**To do**
Your answer must be one number: the count of lines below that hold the word "data".

------------------------------------

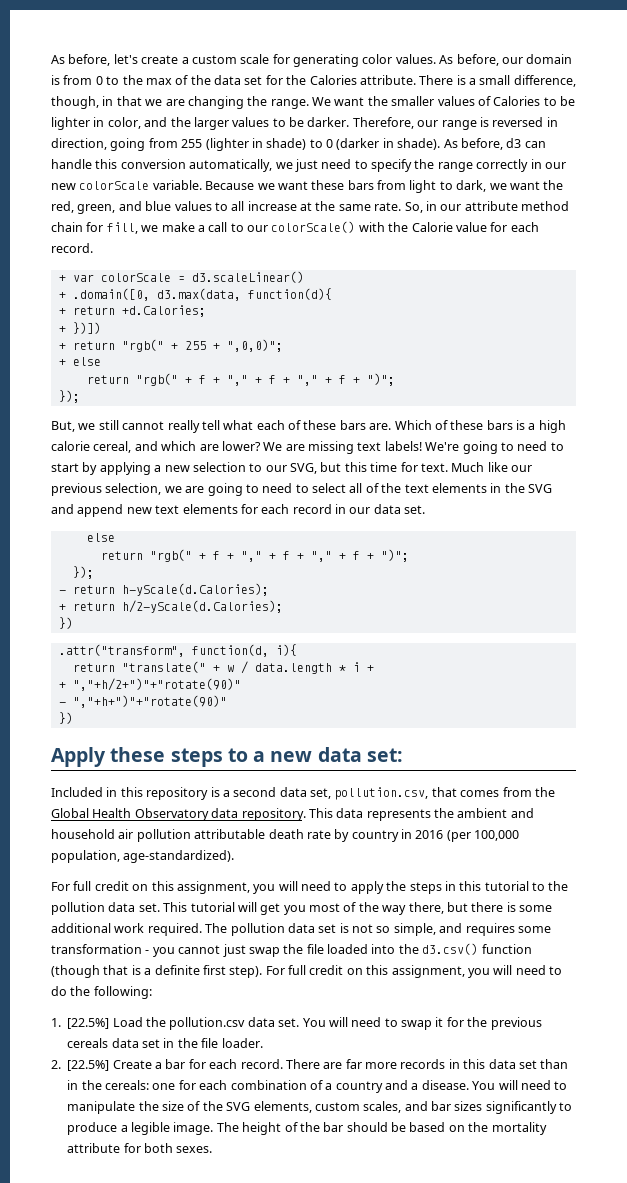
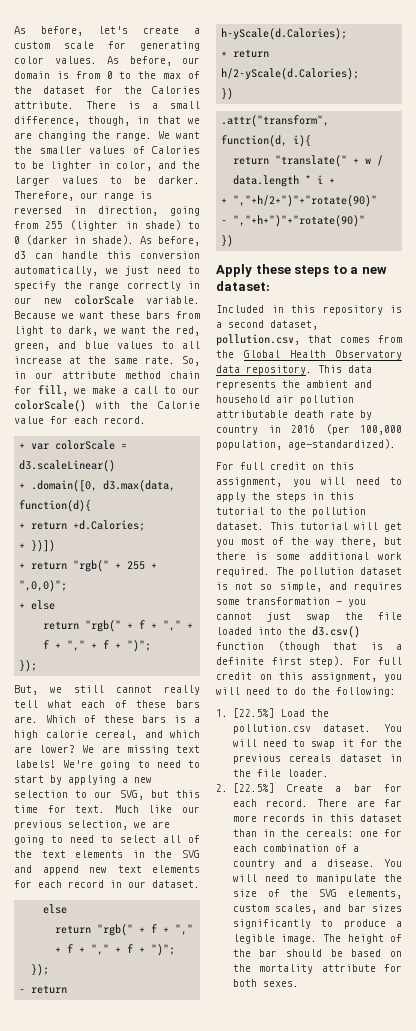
[214,75,263,85] data set -> [42,86,85,94] dataset
[373,504,426,514] data set. -> [152,880,200,888] dataset.
[317,747,403,762] data set: -> [216,281,270,291] dataset:
[279,787,331,799] data set, -> [270,320,318,330] dataset,
[108,902,160,912] data set. -> [216,522,264,530] dataset.
[287,923,337,933] data set -> [360,567,402,575] dataset
[247,1017,300,1027] data set. -> [323,724,372,732] dataset.
[111,1038,160,1048] data set -> [339,754,382,762] dataset
[488,1059,537,1069] data set -> [360,814,402,822] dataset

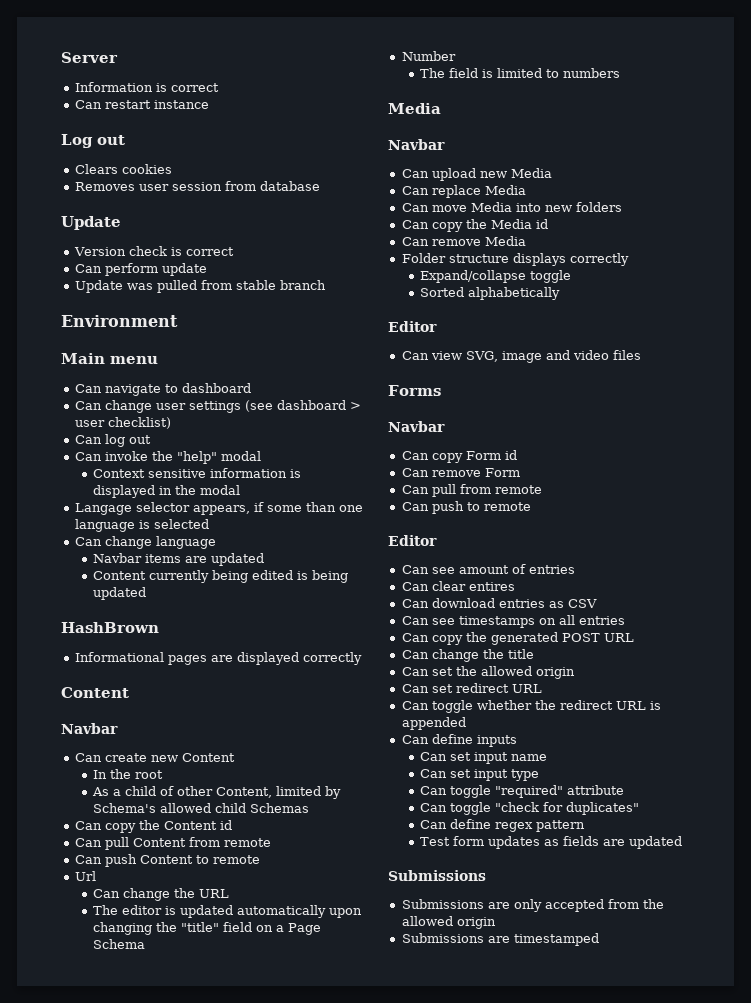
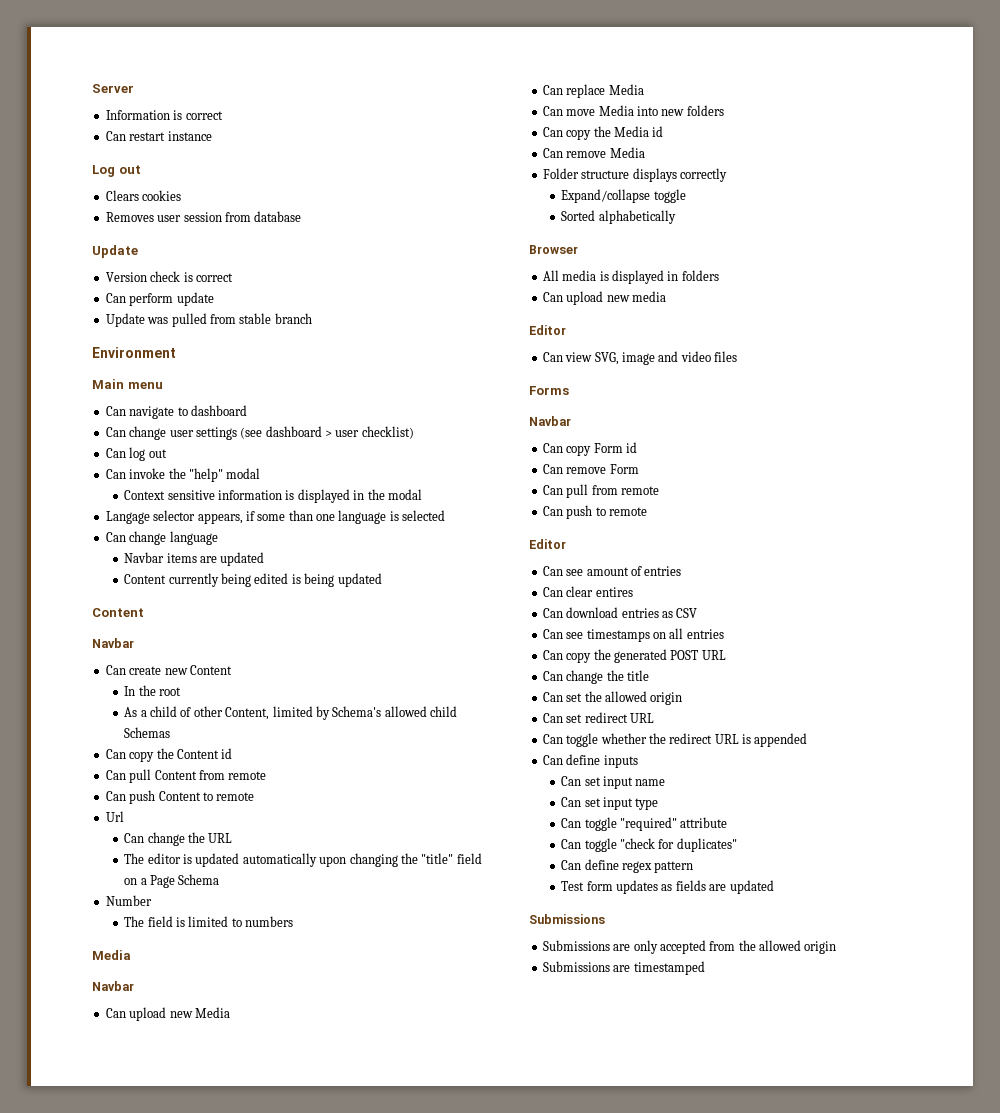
[61,622,159,633] [74,652,362,665] // HashBrown // Informational pages are displayed correctly -> (382, 580) none
(560, 293) none -> [529,245,578,254] [542,270,719,284] [542,291,666,305] // Browser // All media is displayed in folders // Can upload new media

------------------------------------

**Exercise response**
9